**PROMPT:** Find and return every line of the data that contains the word "STATEMENT".

**SOURCE RECORDS:**

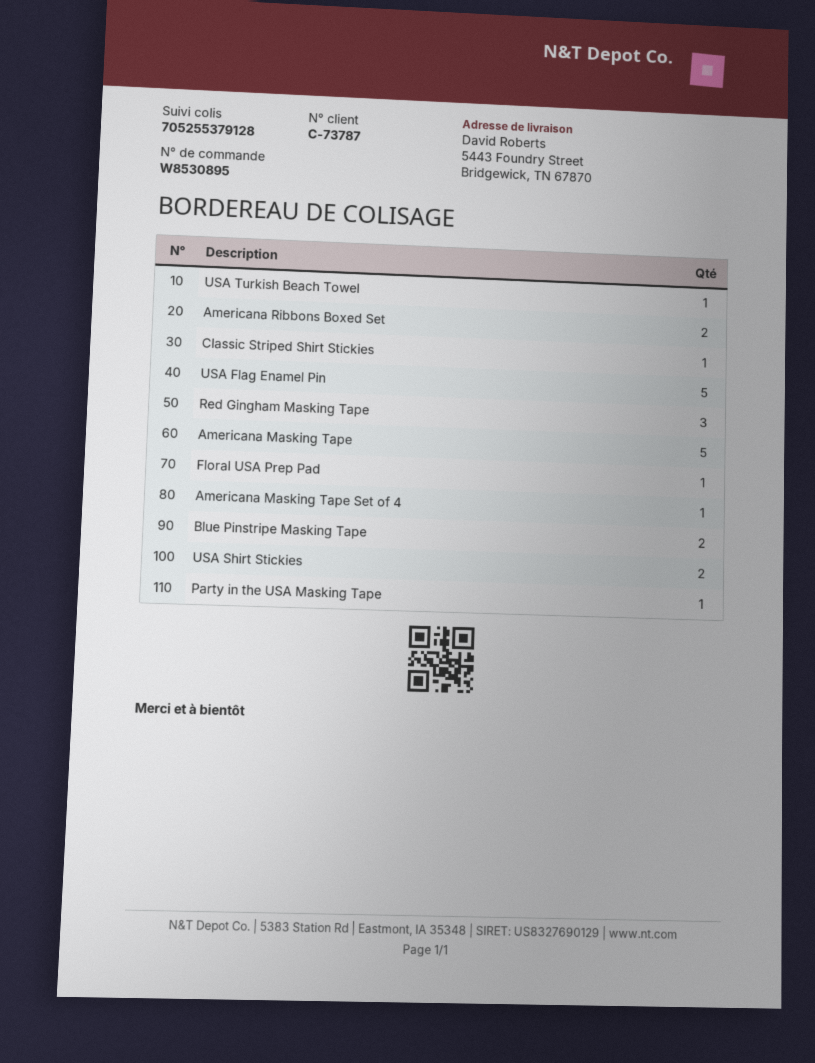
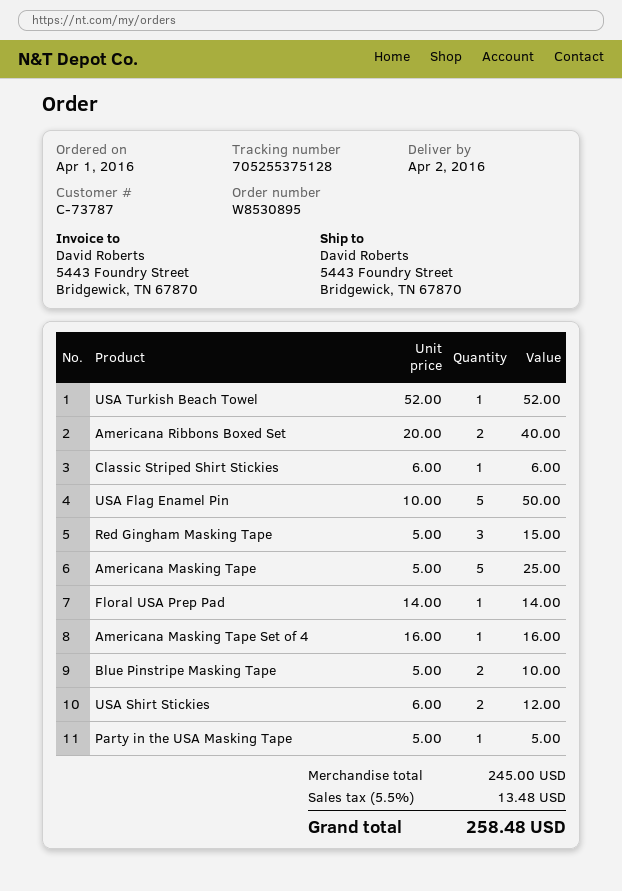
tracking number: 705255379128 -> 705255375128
==
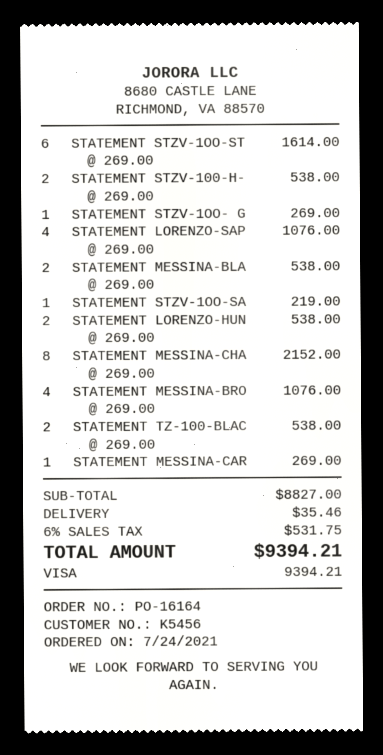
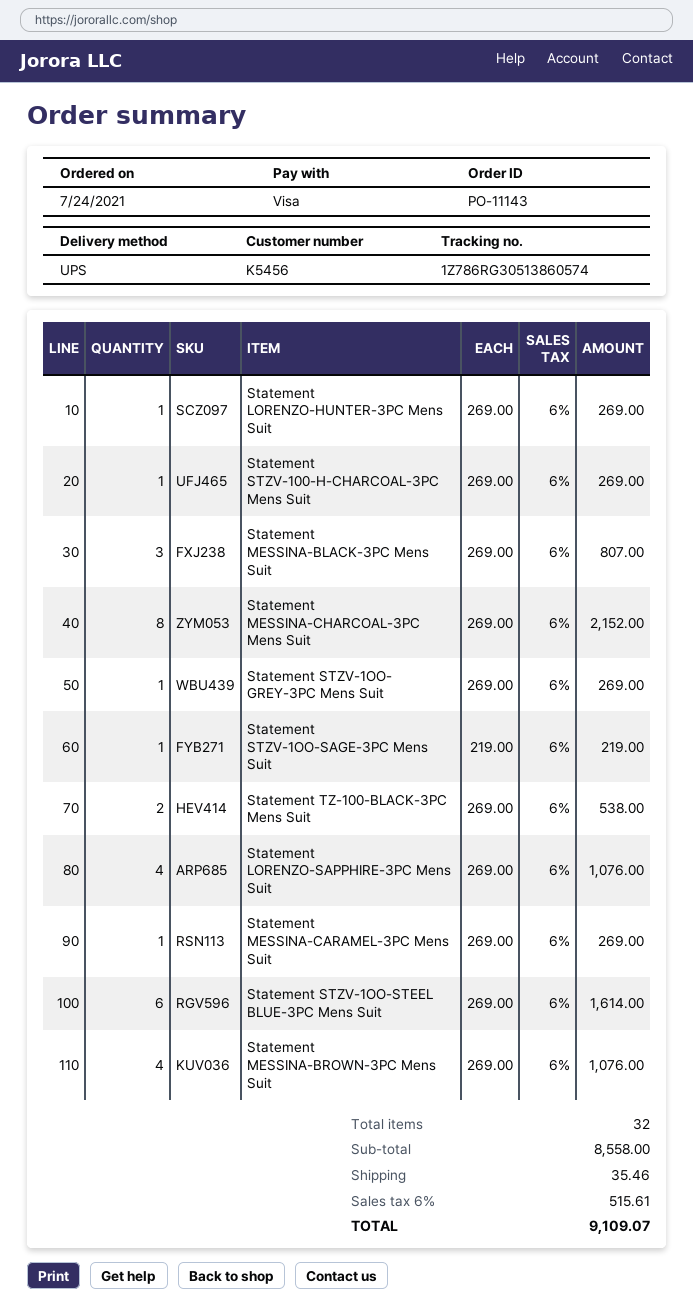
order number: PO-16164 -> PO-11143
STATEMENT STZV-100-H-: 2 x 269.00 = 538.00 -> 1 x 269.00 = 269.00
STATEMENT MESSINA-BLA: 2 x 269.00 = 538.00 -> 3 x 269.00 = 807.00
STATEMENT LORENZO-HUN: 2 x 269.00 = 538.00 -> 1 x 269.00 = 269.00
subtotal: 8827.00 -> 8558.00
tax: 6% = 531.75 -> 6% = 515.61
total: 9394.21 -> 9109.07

**TASK RESPONSE:**
STATEMENT STZV-100-H-: 2 x 269.00 = 538.00 -> 1 x 269.00 = 269.00
STATEMENT MESSINA-BLA: 2 x 269.00 = 538.00 -> 3 x 269.00 = 807.00
STATEMENT LORENZO-HUN: 2 x 269.00 = 538.00 -> 1 x 269.00 = 269.00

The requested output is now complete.